The story is presented on the Amara Zee, a tall ship that's a replica of a Thames River sailing barge, and told through graphics and animations projected onto a huge screen (90 feet long by 40 feet high), and also by performers on two stages—the deck (eight feet above the water) and trusses (40 feet above the water). Aerialists spin and cavort on various apparatus and rigging amid and between them.
The 20 cast members are also the crew of the ship in between the cities they visit. Caravan Stage Company isn't just a troupe of singers, actors, and aerialists living, working, traveling, and performing together—it's a community. And to give that community a chance of survival and a level of harmony, "everybody has to be involved in almost all the aspects of Caravan," says playwright/artistic director Paul Kirby.
During their time on the water, in between stops, "somebody's doing nav, taking positions, reading the instruments, recording it in the log. Then somebody's steering, other people are on bow watch, with a radio and binoculars, looking for crab pots, which are plentiful all over the place, and also looking for driftwood or vessels and reporting back to the wheel."

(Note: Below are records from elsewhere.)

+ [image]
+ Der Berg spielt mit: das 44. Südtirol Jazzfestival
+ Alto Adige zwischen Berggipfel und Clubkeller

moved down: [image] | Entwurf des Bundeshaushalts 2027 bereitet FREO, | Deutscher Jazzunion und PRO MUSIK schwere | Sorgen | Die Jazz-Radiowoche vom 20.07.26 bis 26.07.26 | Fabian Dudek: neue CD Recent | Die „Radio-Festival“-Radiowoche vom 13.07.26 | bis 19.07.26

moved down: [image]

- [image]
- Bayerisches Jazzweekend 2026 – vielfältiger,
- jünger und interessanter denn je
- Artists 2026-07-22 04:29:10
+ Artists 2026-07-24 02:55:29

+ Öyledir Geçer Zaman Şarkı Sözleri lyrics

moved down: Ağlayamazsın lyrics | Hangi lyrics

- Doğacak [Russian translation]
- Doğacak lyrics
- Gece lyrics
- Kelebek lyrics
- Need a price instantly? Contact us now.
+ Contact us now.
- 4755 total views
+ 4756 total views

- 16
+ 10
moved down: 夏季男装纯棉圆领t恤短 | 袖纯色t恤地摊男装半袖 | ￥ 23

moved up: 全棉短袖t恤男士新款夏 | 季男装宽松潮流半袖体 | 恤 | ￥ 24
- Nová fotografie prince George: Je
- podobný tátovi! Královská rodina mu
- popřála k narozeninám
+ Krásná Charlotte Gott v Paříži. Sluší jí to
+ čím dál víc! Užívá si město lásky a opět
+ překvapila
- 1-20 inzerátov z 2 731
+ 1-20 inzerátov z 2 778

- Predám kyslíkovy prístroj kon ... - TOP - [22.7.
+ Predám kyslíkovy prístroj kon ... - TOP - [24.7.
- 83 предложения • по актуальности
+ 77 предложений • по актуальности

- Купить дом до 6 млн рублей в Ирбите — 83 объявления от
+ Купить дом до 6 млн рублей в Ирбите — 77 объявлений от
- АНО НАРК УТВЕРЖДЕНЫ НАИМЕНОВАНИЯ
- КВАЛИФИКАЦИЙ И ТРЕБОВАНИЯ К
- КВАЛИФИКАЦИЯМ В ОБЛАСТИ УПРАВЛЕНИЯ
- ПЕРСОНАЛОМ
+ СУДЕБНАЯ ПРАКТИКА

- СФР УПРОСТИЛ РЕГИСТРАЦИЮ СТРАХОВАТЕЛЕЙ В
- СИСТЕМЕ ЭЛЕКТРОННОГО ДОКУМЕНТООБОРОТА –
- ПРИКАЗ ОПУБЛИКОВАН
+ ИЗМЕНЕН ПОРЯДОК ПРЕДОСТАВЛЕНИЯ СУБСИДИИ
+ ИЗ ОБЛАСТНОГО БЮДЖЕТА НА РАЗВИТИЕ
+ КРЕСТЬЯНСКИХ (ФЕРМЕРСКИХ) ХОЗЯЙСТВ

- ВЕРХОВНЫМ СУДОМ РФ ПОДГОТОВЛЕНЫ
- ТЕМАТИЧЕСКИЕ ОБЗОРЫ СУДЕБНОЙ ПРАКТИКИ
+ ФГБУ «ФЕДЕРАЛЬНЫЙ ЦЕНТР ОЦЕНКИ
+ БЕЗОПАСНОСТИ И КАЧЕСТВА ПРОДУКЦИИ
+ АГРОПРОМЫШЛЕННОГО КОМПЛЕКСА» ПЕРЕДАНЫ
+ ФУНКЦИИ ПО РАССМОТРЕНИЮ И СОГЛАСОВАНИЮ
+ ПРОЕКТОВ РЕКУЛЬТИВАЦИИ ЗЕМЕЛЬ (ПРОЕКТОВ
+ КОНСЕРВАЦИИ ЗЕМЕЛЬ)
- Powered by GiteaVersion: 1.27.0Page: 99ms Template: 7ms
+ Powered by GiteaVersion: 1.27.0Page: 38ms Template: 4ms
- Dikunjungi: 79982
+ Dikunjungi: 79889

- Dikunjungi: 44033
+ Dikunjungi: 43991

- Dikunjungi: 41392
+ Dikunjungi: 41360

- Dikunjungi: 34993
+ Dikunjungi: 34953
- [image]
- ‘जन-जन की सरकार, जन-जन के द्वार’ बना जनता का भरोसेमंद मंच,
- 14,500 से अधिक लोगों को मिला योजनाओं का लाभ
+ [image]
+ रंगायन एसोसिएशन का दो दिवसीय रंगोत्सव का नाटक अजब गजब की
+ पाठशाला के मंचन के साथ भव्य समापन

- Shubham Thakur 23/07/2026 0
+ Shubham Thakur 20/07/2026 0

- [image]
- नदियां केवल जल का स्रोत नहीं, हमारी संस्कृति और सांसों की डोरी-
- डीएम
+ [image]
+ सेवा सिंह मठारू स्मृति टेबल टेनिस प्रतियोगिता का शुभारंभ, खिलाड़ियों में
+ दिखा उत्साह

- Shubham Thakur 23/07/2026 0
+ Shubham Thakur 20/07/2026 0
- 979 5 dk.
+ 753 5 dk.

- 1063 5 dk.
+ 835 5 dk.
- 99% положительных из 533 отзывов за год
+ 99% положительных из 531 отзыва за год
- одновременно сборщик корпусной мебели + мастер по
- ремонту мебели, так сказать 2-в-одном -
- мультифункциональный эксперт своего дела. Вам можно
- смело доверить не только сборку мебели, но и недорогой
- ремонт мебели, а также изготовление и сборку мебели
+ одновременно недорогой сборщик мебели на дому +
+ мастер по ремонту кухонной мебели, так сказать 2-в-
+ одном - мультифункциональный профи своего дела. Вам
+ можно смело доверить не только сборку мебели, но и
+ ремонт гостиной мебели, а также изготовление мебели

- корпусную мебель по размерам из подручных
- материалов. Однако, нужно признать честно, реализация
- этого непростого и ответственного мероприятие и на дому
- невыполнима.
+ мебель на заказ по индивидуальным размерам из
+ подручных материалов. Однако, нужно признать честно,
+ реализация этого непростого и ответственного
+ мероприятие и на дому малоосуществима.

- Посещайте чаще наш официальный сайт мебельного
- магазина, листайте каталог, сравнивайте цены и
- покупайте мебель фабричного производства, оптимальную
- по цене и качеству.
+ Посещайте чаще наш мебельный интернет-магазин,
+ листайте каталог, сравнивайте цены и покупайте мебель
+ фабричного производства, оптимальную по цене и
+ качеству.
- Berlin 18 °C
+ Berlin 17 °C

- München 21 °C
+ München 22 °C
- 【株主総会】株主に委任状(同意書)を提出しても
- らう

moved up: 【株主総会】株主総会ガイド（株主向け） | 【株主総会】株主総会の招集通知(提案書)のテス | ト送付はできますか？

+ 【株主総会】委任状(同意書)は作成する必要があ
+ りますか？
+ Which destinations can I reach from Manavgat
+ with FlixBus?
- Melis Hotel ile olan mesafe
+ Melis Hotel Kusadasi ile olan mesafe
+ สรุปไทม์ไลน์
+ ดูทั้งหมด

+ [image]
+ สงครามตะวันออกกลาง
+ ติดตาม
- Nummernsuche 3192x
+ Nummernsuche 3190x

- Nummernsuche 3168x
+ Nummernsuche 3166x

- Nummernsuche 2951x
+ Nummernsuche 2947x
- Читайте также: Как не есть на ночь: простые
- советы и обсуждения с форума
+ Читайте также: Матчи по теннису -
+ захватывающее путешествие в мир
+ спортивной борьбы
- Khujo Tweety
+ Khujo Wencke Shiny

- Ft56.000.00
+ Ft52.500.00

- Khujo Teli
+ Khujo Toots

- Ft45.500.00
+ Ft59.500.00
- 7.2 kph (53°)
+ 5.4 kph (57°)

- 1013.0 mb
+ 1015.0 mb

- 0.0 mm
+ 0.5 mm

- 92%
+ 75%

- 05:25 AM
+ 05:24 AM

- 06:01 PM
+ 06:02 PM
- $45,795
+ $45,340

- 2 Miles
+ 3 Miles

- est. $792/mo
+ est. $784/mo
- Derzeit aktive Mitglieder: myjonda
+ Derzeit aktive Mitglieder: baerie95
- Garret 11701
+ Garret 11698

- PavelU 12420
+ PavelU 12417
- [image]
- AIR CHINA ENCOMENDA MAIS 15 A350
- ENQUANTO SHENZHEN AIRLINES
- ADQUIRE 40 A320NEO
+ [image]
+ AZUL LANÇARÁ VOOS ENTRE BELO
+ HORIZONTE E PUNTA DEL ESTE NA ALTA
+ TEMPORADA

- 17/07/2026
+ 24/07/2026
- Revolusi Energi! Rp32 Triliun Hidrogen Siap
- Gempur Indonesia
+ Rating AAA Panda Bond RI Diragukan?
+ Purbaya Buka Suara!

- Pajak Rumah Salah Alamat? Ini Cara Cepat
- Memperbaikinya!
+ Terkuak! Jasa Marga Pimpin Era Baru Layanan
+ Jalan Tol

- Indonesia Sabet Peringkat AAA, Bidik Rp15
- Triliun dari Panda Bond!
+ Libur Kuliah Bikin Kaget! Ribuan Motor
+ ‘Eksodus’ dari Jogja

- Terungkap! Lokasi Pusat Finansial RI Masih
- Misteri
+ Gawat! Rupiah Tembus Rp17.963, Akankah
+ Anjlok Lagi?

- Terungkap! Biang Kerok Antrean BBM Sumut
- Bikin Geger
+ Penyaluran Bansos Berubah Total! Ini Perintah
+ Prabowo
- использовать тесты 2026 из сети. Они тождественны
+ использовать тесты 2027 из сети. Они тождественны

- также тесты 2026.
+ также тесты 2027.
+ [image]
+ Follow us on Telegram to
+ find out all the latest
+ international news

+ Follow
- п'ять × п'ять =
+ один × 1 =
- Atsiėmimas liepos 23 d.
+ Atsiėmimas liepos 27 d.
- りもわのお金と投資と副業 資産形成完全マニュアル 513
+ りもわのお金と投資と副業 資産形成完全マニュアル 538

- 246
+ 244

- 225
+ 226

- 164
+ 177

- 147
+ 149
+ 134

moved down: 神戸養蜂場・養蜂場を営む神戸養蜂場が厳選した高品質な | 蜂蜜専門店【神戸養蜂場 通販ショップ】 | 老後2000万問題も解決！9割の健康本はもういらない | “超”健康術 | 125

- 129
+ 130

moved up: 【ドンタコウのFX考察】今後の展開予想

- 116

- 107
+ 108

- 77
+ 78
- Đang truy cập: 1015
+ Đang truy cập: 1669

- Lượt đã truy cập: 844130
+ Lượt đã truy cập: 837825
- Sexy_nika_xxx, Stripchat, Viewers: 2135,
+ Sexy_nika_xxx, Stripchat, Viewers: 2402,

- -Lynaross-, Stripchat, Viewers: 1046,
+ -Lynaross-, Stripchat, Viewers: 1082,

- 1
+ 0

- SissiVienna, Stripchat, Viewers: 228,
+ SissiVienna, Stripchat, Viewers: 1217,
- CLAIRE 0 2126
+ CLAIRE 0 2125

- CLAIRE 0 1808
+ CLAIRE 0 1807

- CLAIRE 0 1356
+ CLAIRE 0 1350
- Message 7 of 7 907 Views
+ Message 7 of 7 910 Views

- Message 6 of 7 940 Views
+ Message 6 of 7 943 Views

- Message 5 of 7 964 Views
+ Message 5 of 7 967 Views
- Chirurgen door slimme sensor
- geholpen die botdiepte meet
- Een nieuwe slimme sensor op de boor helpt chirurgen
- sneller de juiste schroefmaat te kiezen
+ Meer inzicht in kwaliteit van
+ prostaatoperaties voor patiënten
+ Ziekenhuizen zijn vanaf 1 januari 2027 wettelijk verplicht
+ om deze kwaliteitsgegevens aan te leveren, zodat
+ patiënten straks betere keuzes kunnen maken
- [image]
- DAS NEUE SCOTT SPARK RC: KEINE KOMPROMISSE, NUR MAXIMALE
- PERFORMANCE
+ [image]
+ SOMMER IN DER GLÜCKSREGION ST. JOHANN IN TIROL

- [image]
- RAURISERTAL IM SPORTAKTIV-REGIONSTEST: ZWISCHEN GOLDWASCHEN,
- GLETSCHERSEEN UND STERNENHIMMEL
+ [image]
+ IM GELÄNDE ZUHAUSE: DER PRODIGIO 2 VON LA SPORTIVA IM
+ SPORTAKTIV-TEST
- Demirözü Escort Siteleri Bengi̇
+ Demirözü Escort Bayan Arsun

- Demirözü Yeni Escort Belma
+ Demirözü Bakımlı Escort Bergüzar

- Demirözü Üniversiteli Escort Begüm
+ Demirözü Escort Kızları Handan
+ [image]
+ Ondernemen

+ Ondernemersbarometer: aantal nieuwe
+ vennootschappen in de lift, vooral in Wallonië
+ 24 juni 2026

Kirby says the other reason it works is because everyone operates on a level playing field when it comes to pay—no one makes more money than anyone else, no matter what they do or how long they've been with Caravan. All revenue and resources are shared equally. Kirby credits this sense of community as the reason that Caravan has been able to survive for more than 48 years—and this is likely what will help keep it sustainable in the coming decades, too.
Caravan Stage Company was founded in 1970 by Kirby and longtime producer/partner Adriana Kelder, who were running an underground newspaper and doing agitprop street theater in Montreal at the time. Their vision was a traveling troupe that staged alternative theater in venues designed to be just as much of a draw as the show itself.
They started by bringing shows from town to town in Clydesdale-drawn wagons, setting up and performing in a big circus tent at each stop. In 1993, they conceived of plans for a vessel, with audiences spread out on the shore in front of it. The Amara Zee launched four years later and has been Caravan's venue, home, and means of transportation ever since. Though it's based on a design from the 1800s, Amara Zee is up to modern operating standards, with a steel frame (to hold up against the elements), GPS, radar, modern navigation systems, computers, and various other conveniences.
Of course, any time you do theater about an environmental or political subject matter, you risk losing your audience's interest or downright alienating them by coming off as preachy or didactic. Kirby says Caravan avoids the pitfalls of agitprop theater by having "powerful, dramatic, and very strong character content," like an opera. In fact, Kirby has dubbed Caravan's unique style of theater—entertaining but also resonant and emotionally strong and delivered via a musical vehicle—"spectacle opera."